• _TASK DETAILS_
Leave out the pictures and output exactly the lines below from the one with "[113,554,193,568] definied ->" down to the one with "[160,497,714,513] [55,520,313,536] is", both of them included.

• _MATERIAL FOR THIS TASK_
━━━━━━

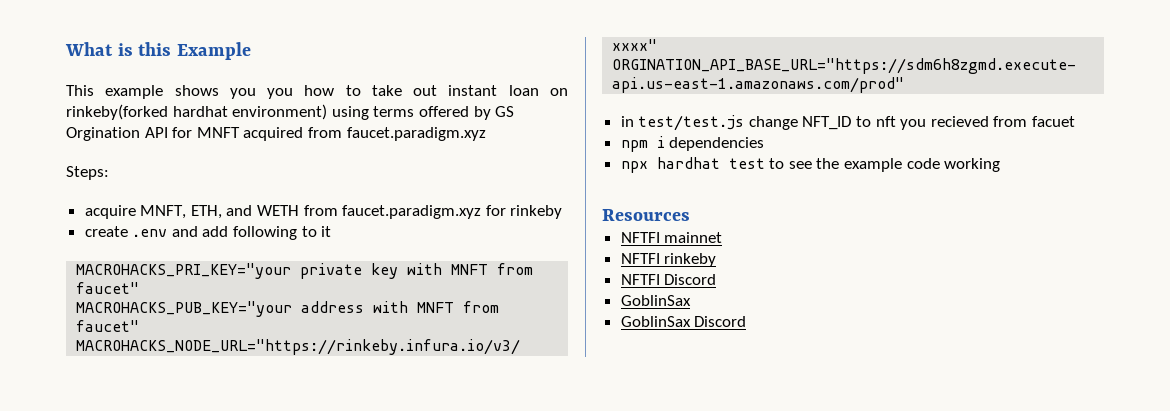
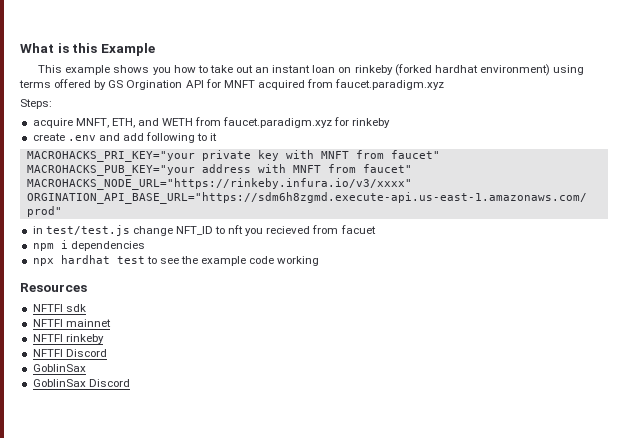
[267,88,294,99] you -> (171, 71) none
(438, 90) none -> [255,67,270,73] an
[66,104,168,120] rinkeby(forked -> [354,64,432,76] rinkeby (forked
(690, 215) none -> [32,304,86,312] // NFTFI sdk

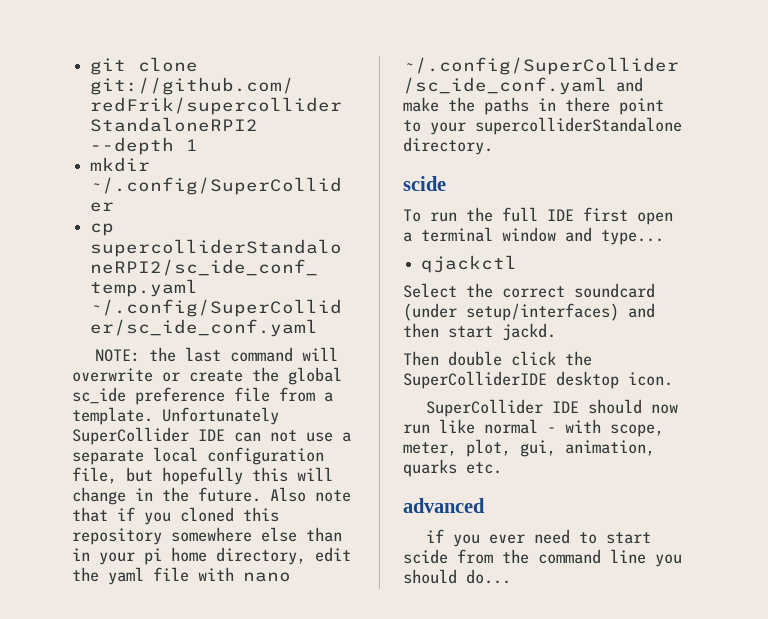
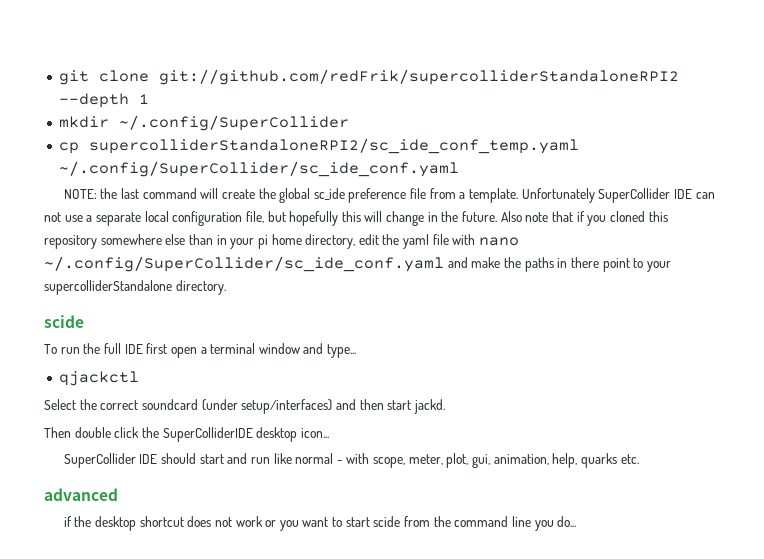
[72,368,180,382] overwrite or -> (219, 193) none
[628,372,673,386] icon. -> [300,428,329,438] icon...
[651,404,679,414] now -> [199,453,248,464] start and
(655, 448) none -> [552,453,578,468] help,
[453,529,571,547] you ever need -> [74,516,329,531] the desktop shortcut does not work or you want
[403,569,457,584] should -> (554, 525) none

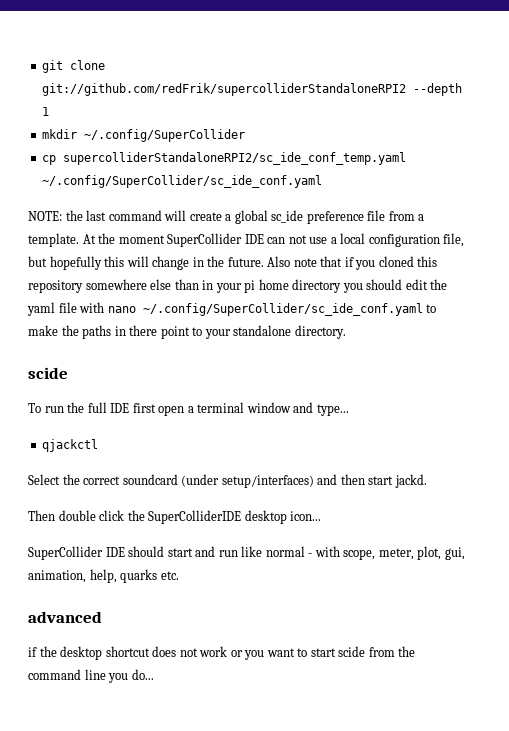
[258,188,276,199] the -> [225,214,232,221] a
[521,188,595,203] Unfortunately -> [82,233,165,244] At the moment
[95,212,141,226] separate -> (337, 240) none
[305,234,356,249] directory, -> [292,279,403,293] directory you should
[447,257,468,268] and -> [426,304,437,313] to
[44,280,172,295] supercolliderStandalone -> [233,325,292,336] standalone

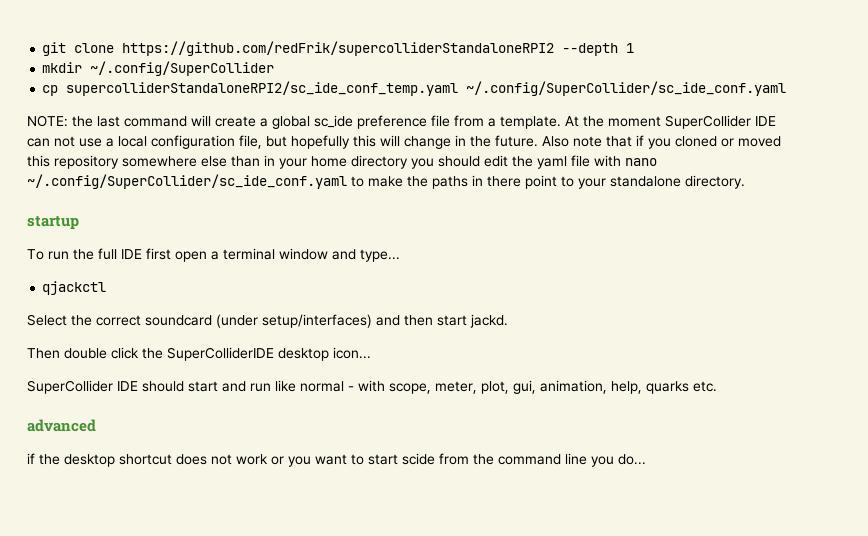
[42,83,407,96] git://github.com/redFrik/supercolliderStandaloneRPI2 -> [122,41,555,56] https://github.com/redFrik/supercolliderStandaloneRPI2
(414, 261) none -> [721,136,781,147] or moved
[244,280,256,293] pi -> (307, 163) none
[28,367,68,379] scide -> [27,216,79,230] startup

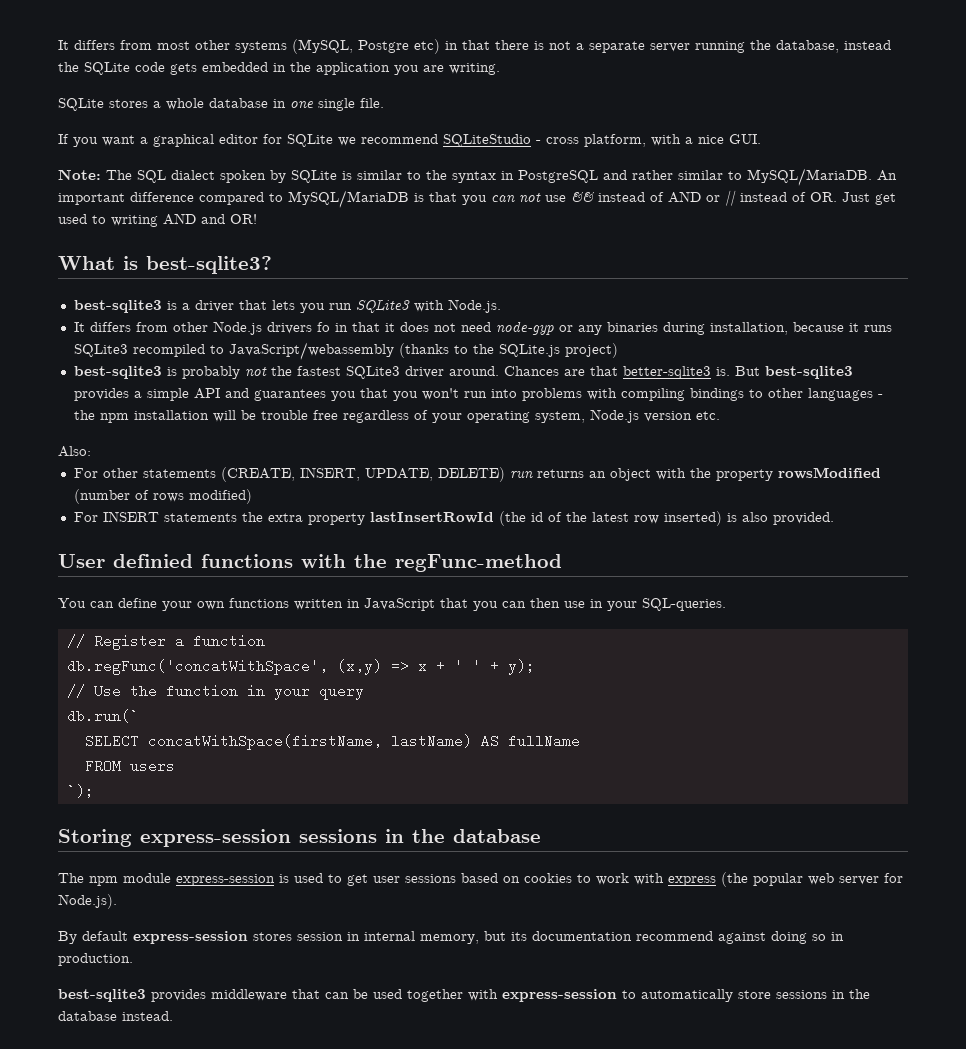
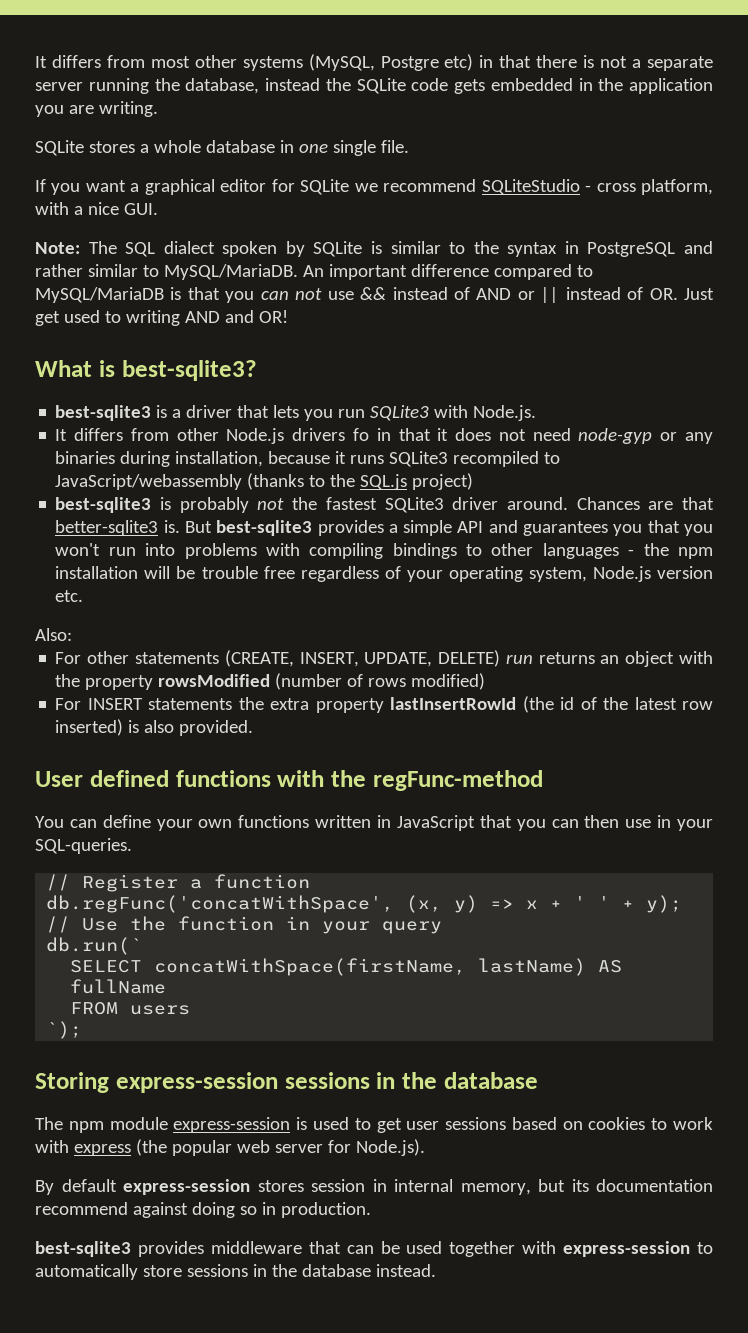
[498,344,560,357] SQLite.js -> [360,474,408,490] SQL.js
[113,554,193,568] definied -> [89,770,169,787] defined
[336,659,382,675] (x,y) -> [406,895,479,913] (x, y)

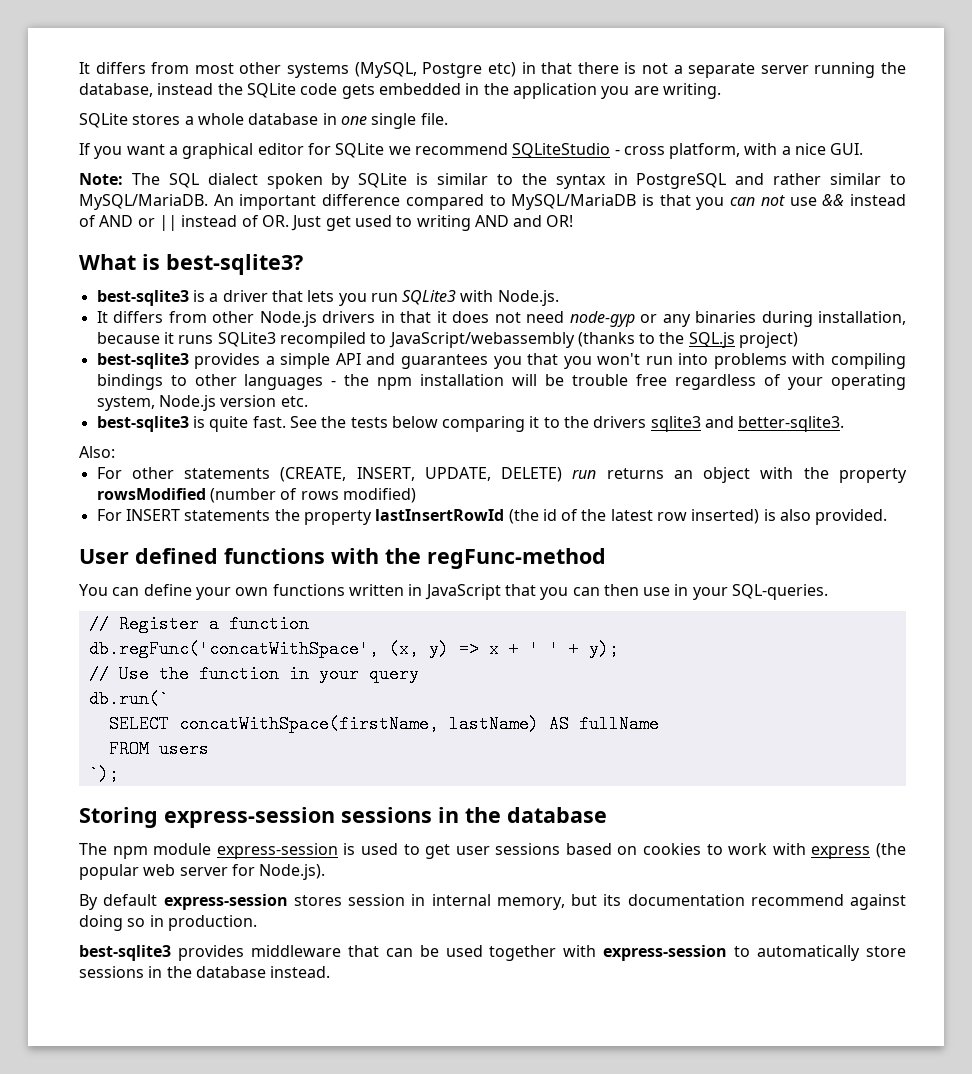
[353,428,370,441] fo -> (376, 317) none
[160,497,714,513] [55,520,313,536] is probably not the fastest SQLite3 driver around. Chances are that better-sqlite3 is. But best-sqlite3 -> (189, 361) none
(84, 596) none -> [96,416,845,432] // best-sqlite3 is quite fast. See the tests below comparing it to the drivers sqlite3 and better-sqlite3.
[270,698,310,710] extra -> (300, 515) none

━━━━━━

• _WRITTEN RESPONSE_
[113,554,193,568] definied -> [89,770,169,787] defined
[336,659,382,675] (x,y) -> [406,895,479,913] (x, y)

[353,428,370,441] fo -> (376, 317) none
[160,497,714,513] [55,520,313,536] is probably not the fastest SQLite3 driver around. Chances are that better-sqlite3 is. But best-sqlite3 -> (189, 361) none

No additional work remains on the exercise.